Hubert Lequette et son assureur demandent ensuite à la cour d'infirmer la décision du 11 juillet 2007 en ce qu'elle a rejeté la demande d'Hubert Lequette visant à obtenir la condamnation de la société Schaffer Machinenfabrik GMBH, la SARL Ema et son assureur à lui payer la somme de 5 000 euro à titre de dommages-intérêts.

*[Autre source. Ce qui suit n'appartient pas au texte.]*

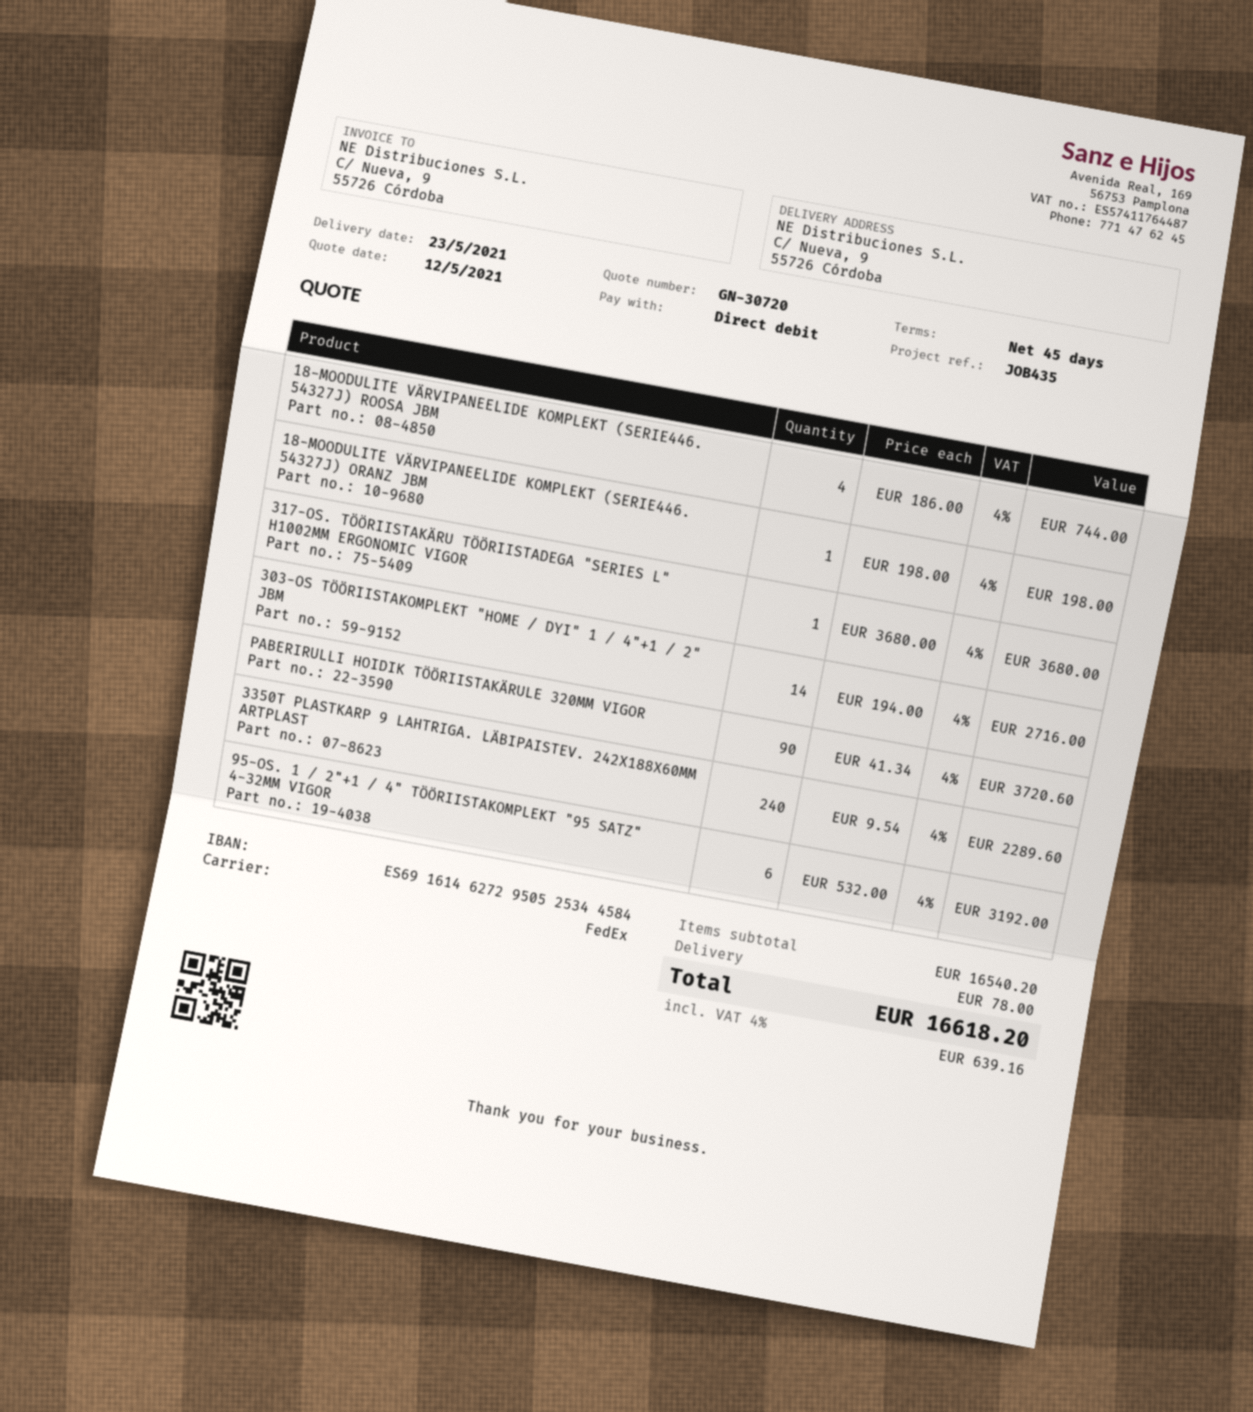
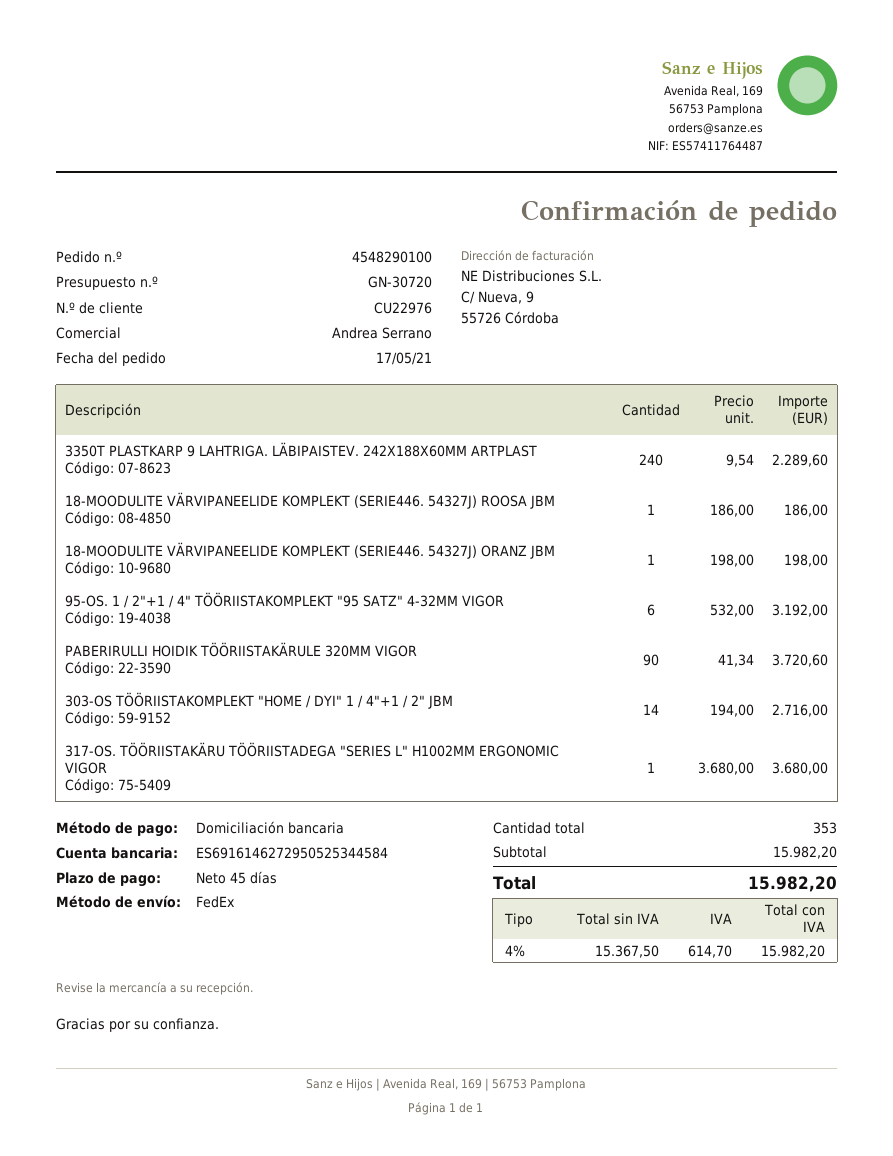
18-MOODULITE VÄRVIPANEELIDE KOMPLEKT (SERIE446. 54327J) ROOSA JBM: 4 x 186.00 = 744.00 -> 1 x 186.00 = 186.00
subtotal: 16540.20 -> 15982.20
shipping: 78.00 -> none
tax: 4% = 639.16 -> 4% = 614.70
total: 16618.20 -> 15982.20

Or c'est à juste titre que le tribunal a écarté cette demande, Hubert Lequette n'établissant pas que son image et son crédit auraient été altérés par cet accident.
Au vu de ces éléments, il convient:
- d'infirmer le jugement du 11 juillet 2007 sauf en ce qu'il a débouté Hubert Lequette de sa demande de dommages-intérêts, a condamné la société Schaffer Machinenfabrik GMBH à payer la somme de 3000 euro au titre de l' article 700 du Code de procédure civile à Hubert Lequette et à son assureur, a débouté la société Schaffer Machinenfabrik GMBH et la SARL Ema de leur demande d'indemnité procédurale,
- d'infirmer le jugement du 15 octobre 2009. Le tribunal avait en effet considéré à tort que le jugement du 11 juillet 2007 était assorti de l'autorité de la chose jugée pour condamner la société Schaffer Machinenfabrik GMBH à garantir Hubert Lequette et son assureur des condamnations prononcées contre eux.

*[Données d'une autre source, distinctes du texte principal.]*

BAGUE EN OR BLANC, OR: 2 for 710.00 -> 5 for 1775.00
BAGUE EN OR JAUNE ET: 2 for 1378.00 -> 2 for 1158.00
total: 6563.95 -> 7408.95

La SARL Ema et la SA Gan Assurances Iard doivent être déboutées de leur demande de dommages-intérêts dès lors que la société Schaffer Machinenfabrik GMBH n'a pas abusé de son droit d'exercer une voie de recours.
Parties succombantes, la société Schaffer Machinenfabrik GMBH , la SARL Ema et la SA Gan Assurances Iard doivent être condamnées in solidum aux dépens - en ce compris les frais de référé et d'expertise judiciaire - à l'exception de ceux relatifs au jugement du 15 octobre 2009 qui resteront à la charge de la société Schaffer Machinenfabrik GMBH, et déboutées de leur demande d 'indemnité procédurale.

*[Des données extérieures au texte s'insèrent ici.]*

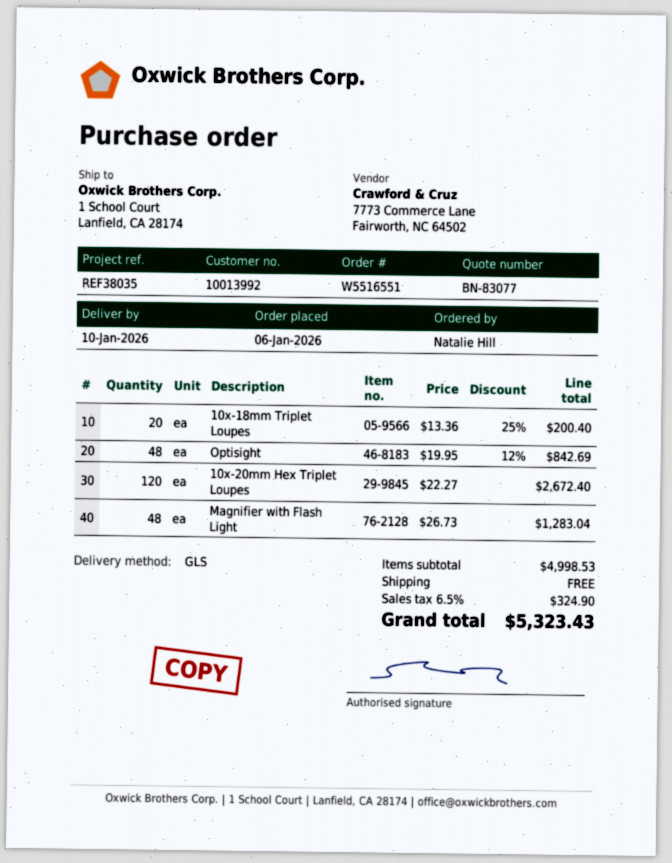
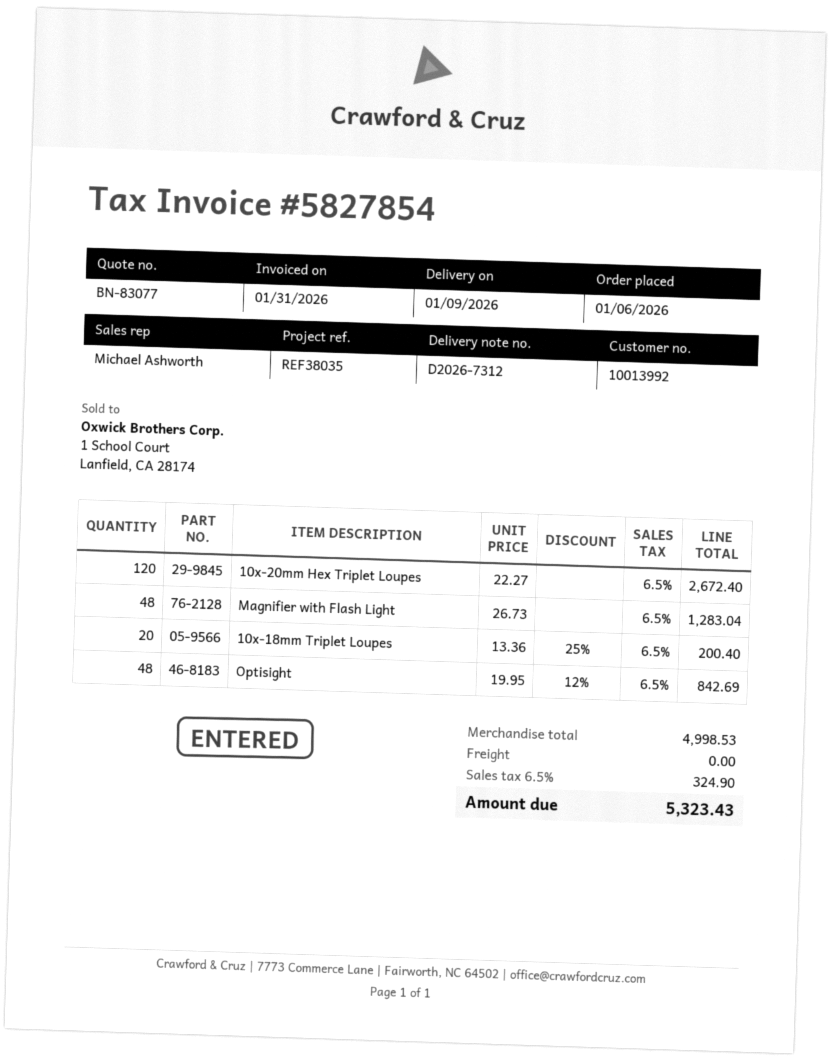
delivery date: 2026-01-10 -> 2026-01-09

La somme qu'il convient de mettre à la charge de la société Schaffer Machinenfabrik GMBH, de la SARL Ema et de son assureur au titre des frais irrépétibles d'appel d'Hubert Lequette et de la Crama du Nord Est peut être équitablement fixée à la somme de 3 000 euro.
Par ces motifs - LA COUR, - Ordonne la jonction des affaires enrôlées sous les numéros 3017/09 et 8597/09 sous le seul numéro 3017/09. - Infirme le jugement du 11 juillet 2007 sauf en ce qu'il a débouté Hubert Lequette de sa demande de dommages-intérêts, a condamné la société Schaffer Machinenfabrik GMBH à payer la somme de 3000 euro au titre de l' article 700 du Code de procédure civile à Hubert Lequette et à son assureur, a débouté la société Schaffer Machinenfabrik GMBH et la SARL Ema de leur demande d'indemnité procédurale. - Infirme le jugement du 15 octobre 2009. - Statuant à nouveau, - Déclare la société Schaffer Machinenfabrik GMBH responsable des conséquences de l'accident dont Océane Decaudain a été victime le 4 mai 2002 à hauteur de 90%. - Dit que le manquement de la SARL Ema à son obligation de conseil a entraîné pour Hubert Lequette une perte de chance d'éviter l'accident de 90%. - Condamne in solidum la société Schaffer Machinenfabrik GMBH, la SARL Ema et la SA Gan Assurances Iard à garantir Hubert Lequette et la Crama du Nord Est à hauteur de 90% : - de la somme de 62 630 euro qu'ils sont condamnés à régler à Monsieur Decaudain en qualité de représentant légal de sa fille, - de la somme de 2 274 euro qu'ils sont condamnés à régler aux époux Decaudain, - de la somme de 2 000 euro qu'ils ont été condamnés à régler à chacun des époux Decaudain. - Y ajoutant, - Déboute la SARL Ema et la SA Gan Assurances Iard de leur demande de dommages-intérêts pour appel abusif.